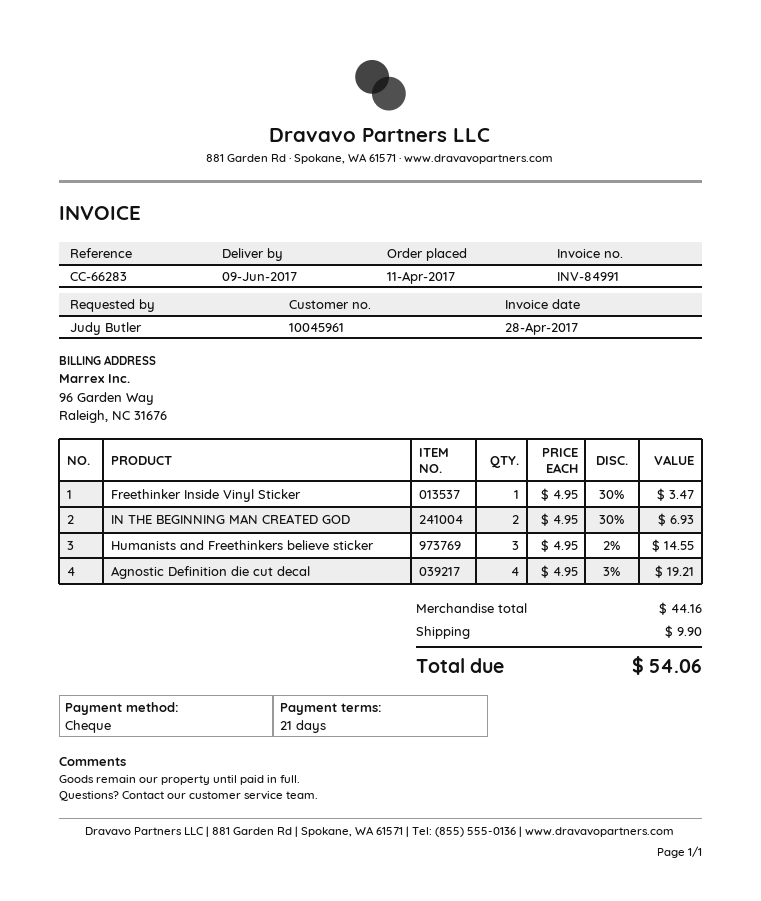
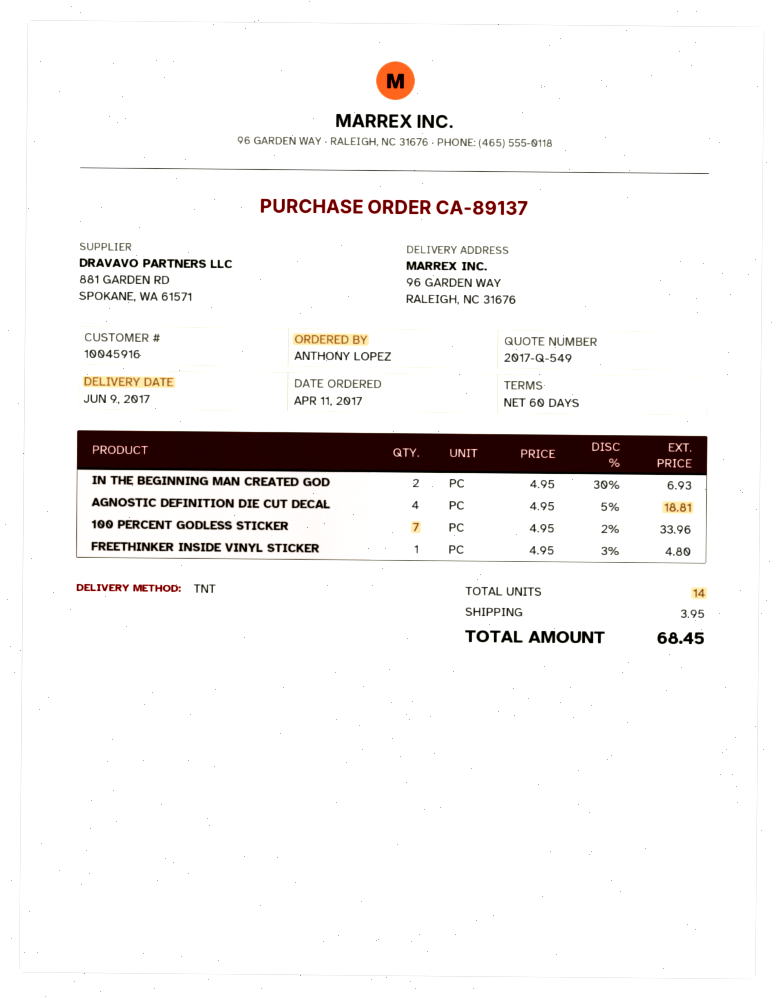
payment terms: 21 days -> 60 days
customer number: 10045961 -> 10045916
ordered by: Judy Butler -> ANTHONY LOPEZ
Freethinker Inside Vinyl Sticker: 1 x 4.95 - 30% = 3.47 -> 1 x 4.95 - 3% = 4.80
Humanists and Freethinkers believe sticker: 3 x 4.95 - 2% = 14.55 -> none
Agnostic Definition die cut decal: 4 x 4.95 - 3% = 19.21 -> 4 x 4.95 - 5% = 18.81
100 PERCENT GODLESS STICKER: none -> 7 x 4.95 - 2% = 33.96
shipping: 9.90 -> 3.95
total: 54.06 -> 68.45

------------------------------

(Task item): Find the lines above that include the string "none" and copy them.

(Exercise output):
Humanists and Freethinkers believe sticker: 3 x 4.95 - 2% = 14.55 -> none
100 PERCENT GODLESS STICKER: none -> 7 x 4.95 - 2% = 33.96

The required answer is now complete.